To implement this constraint, we will make both \(\mathbf{I}\) and the \(\mathbf{v}_i\) (non-learnable) attributes of the parametrization class. We will add an n_basis argument to the class, which specifies the number of basis vectors \(\mathbf{v}_i\). We will also make the learnable parameter \(\mathrm{log}(\lambda)\) an attribute of the class.

The code below implements this constraint:

class MyParametrization(torch.nn.Module):

    def __init__(self, n_dim, n_basis=2):
        super().__init__()
        self.n_dim = n_dim
        self.n_basis = n_basis

        # Make basis functions v_i and store as attribute
        x = torch.linspace(0, 1, n_dim)
        basis = torch.stack(
          [torch.sin((i + 1) * torch.pi * x) for i in range(n_basis)], dim=0
        )
        self.register_buffer("basis", basis)

        # Make identity matrix and store as buffer
        self.register_buffer("Id", torch.eye(n_dim))

        # Make learnable parameter log_lambda
        self.log_lambda = nn.Parameter(torch.tensor(0.0))


    def forward(self, betas):
        # Compute lambda * I
        diag = torch.exp(self.log_lambda) * self.Id

        # Compute the sum of the rank-1 matrices
        basis_mat = torch.einsum('ki,k,kj->ij', self.basis, betas, self.basis)

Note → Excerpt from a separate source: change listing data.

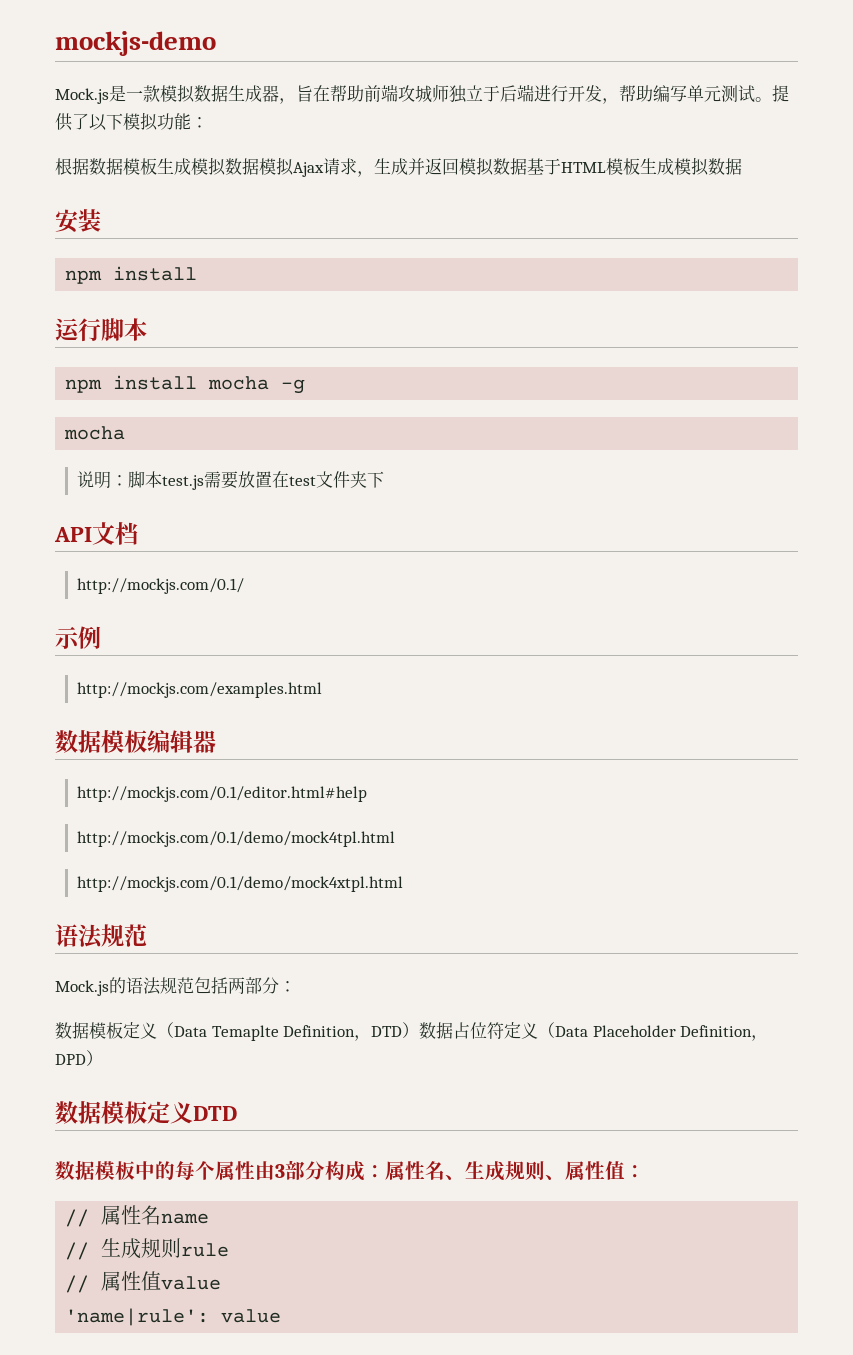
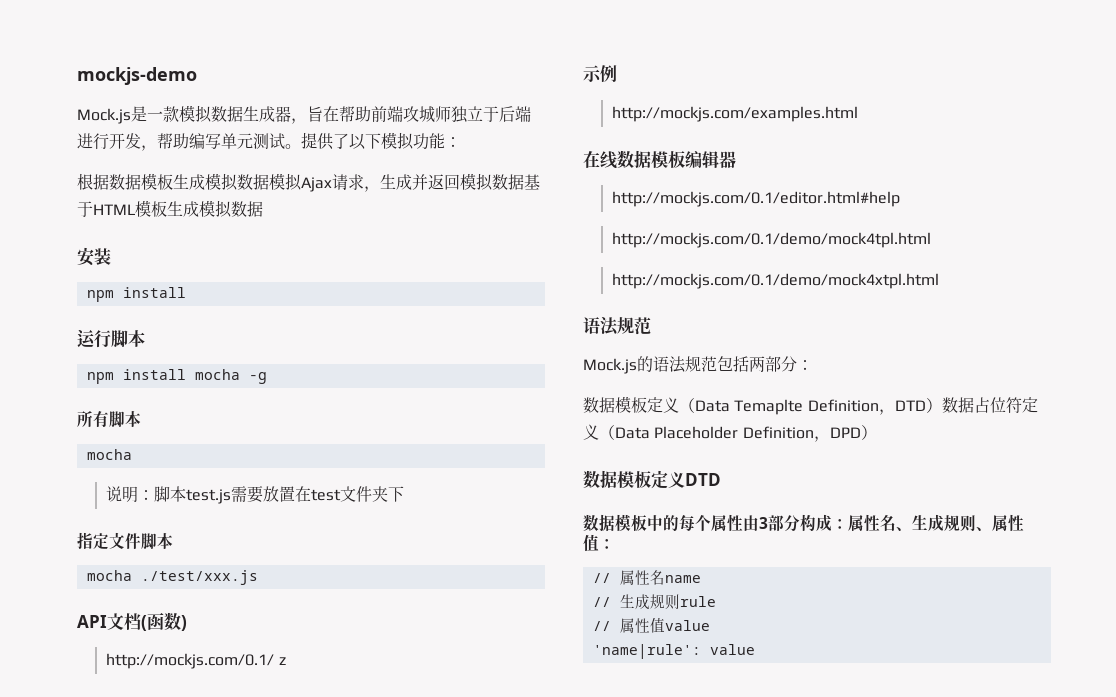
(306, 386) none -> [77,411,141,427] // 所有脚本
(385, 479) none -> [77,532,173,550] [86,570,258,585] // 指定文件脚本 // mocha ./test/xxx.js
(138, 533) none -> [141,612,187,631] (函数)
(245, 586) none -> [278,657,286,665] z
(323, 690) none -> [583,150,617,169] 在线

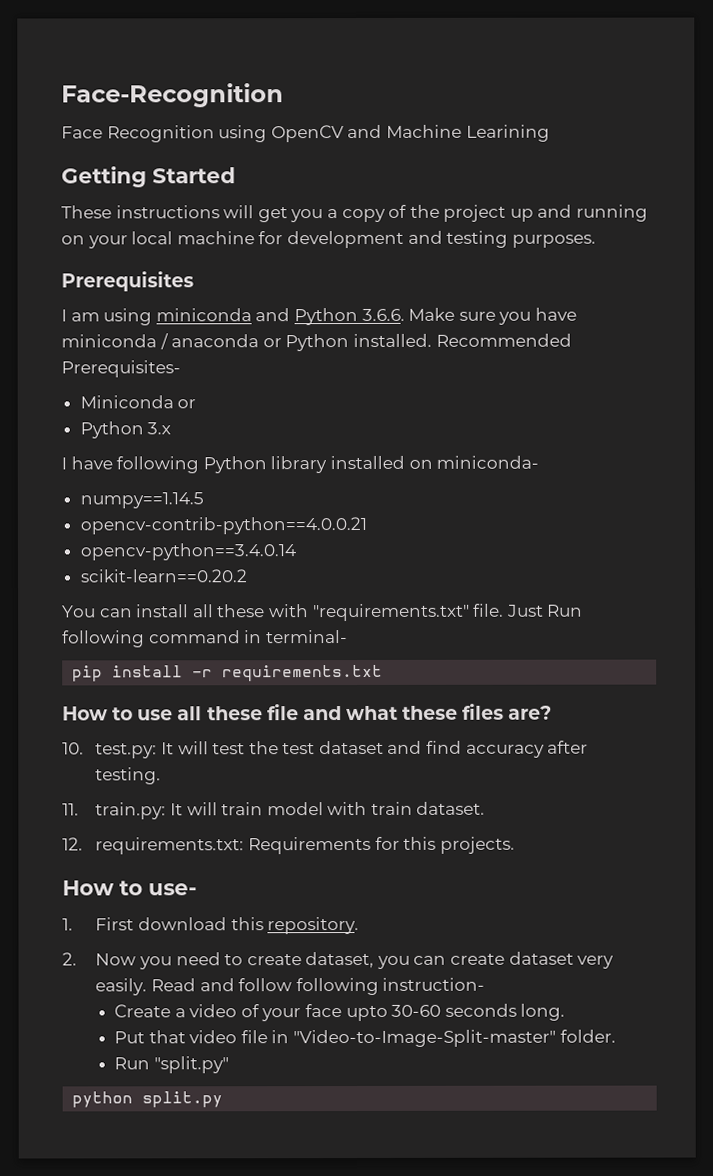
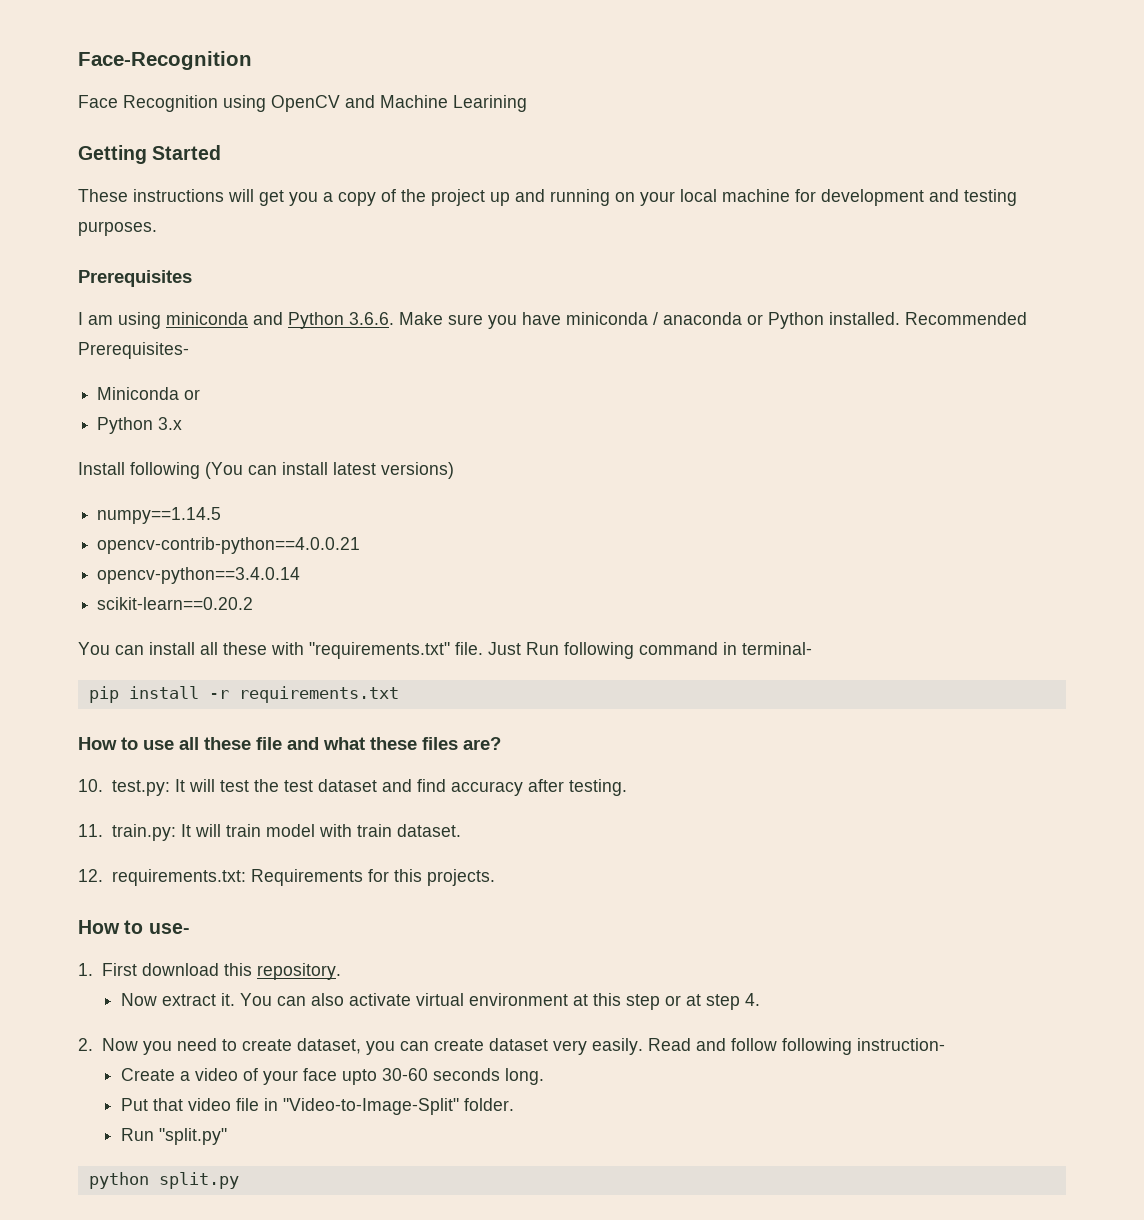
[61,455,540,474] I have following Python library installed on miniconda- -> [78,462,454,479] Install following (You can install latest versions)
(360, 925) none -> [120,993,760,1010] // Now extract it. You can also activate virtual environment at this step or at step 4.
[292,1029,556,1048] "Video-to-Image-Split-master" -> [282,1098,459,1115] "Video-to-Image-Split"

        # Return the full matrix
        theta = diag + basis_mat
        return theta

    def right_inverse(self, theta):

        # Extract the basis coefs from the matrix
        betas = torch.einsum('ki,ij,kj->k', self.basis, theta, self.basis) - \
          torch.exp(self.log_lambda)

        return betas


# Initialize projected normal class
pn_fit3 = projnormal.classes.ProjNormal(
  n_dim=6,
)

# Remove existing parametrization for covariance_x
parametrize.remove_parametrizations(
    pn_fit3, "covariance_x"
)

# Add our new parametrization
parametrize.register_parametrization(
    pn_fit3, "covariance_x", MyParametrization(n_dim=6, n_basis=2)
)

print(pn_fit3)

ParametrizedProjNormal(
  (parametrizations): ModuleDict(
    (mean_x): ParametrizationList(
      (0): Sphere()
    )
    (covariance_x): ParametrizationList(
      (0): MyParametrization()
    )
  )
)

Now the pn_fit3 model has the custom parametrization described, and the parameters log_lambda and betas can be fit to data as usual.